Faux Topps football card of Tremaine Mack from the Cincinnati Bengals
Topps football card of James Brooks of the Cincinnati Bengals
Like every other kid of the 1980s a big part of my childhood from the ages of 6-12 was dedicated toward the collection of sports cards, and like a lot of other things these days, if you didn't experience it firsthand, then I find it very challenging trying to convey to you the firsthand experience of what it was really like. 
Although sports like baseball and football are just as popular (and perhaps even more popular) today as they were back when I was 8, collecting sports cards was a cultural phenomenon that has essentially disappeared. Something that formerly represented a shared experience by all young American boys in this country who were born in the 40s, 50s, 60s, 70s, and 80s is now gone with the wind. It really does sound inconceivable to someone like myself, but I would find it surprising if any guy under the age of 30 even collected sports cards, due to the sheer fact that if I wanted to buy a pack of cards in person, I have no idea where I would go to buy them since all the card shops have been gone for quite sometime now. Of course, there is online shopping but then it becomes a "chicken and the egg conundrum," that is, who would be going online to buy something they never even knew existed because they've never seen it on facebook — because if it's not on facebook, then it doesn't exist, right? 
Hopefully, I'm just out of the loop and card trading has been continuing as an underground phenomenon happening in dark alleys and secret clubhouses all across America just bidding its time to take back its rightful place as integral component of American sports culture. Until then I'll just have to tap into my river of nostalgic memories on the subject.

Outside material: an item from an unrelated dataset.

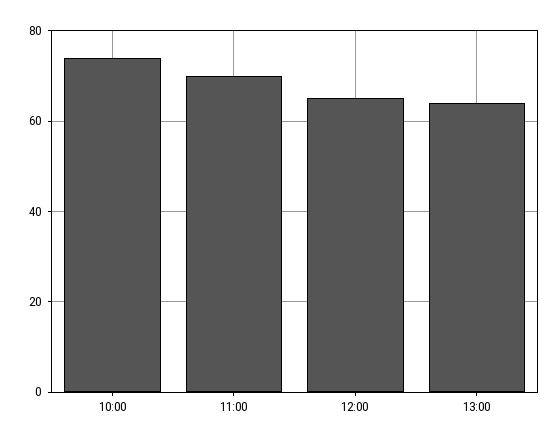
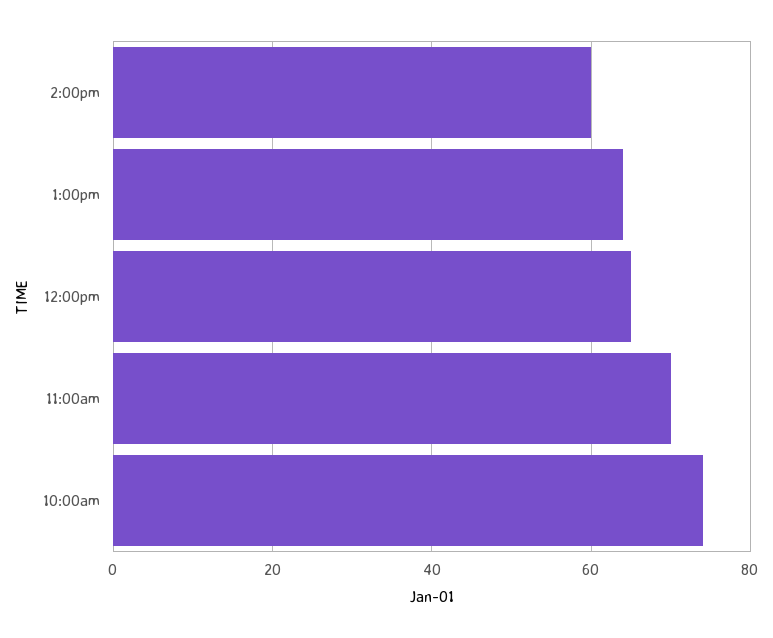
2:00pm: none -> 60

Therefore, in an effort to graft the joy of some of my childhood hobbies onto my adult ones, I set out to recreate a vintage-looking sports card for my next Photoshop project. For the subject I went with Tremain Mack, a clutch former University of Miami and Cincinatti Bengals safety who I had just recently rewatched on youtube blocking a punt against West Virginia with like 30s left to win the game. So the first step was to get Tremain's image onto the old card, which was relatively straightforward and accomplished via layer mask. However, the key to making the new card seem vintage, and what would represent the lion's share of my work, was recapturing the "low definition" look of the old card, and that was a little more complicated. I started with giving the new image some texture and a somewhat grainy look, which was introduced by by adding a fill layer above the image that had been adjusted with noise and the "screen" blend mode with a reduced opacity. Additionally, I also feathered the edges of the new image in "select and mask" mode, as having sharp edges looked out of place on a "vintage" card. For the text, I had to go a step further by adding not only noise by a gaussian blur via added smart filters. 
I really like the way this project came out, as I feel that I was very successful in recapturing that "vintage sports card" look through a few different Photoshop tools that I really was not familiar with prior to constructing this image, so I definitely feel that I "leveled-up" my Photoshop skills working on this one.
PS - I called this one "TOPPS OF THE LINE" as a homage to TOPPS sports cards, who would represent the Ford Motor Company or Wrigley's gum of sports cards when I was young, i.e., an iconic brand synonymous with an industry.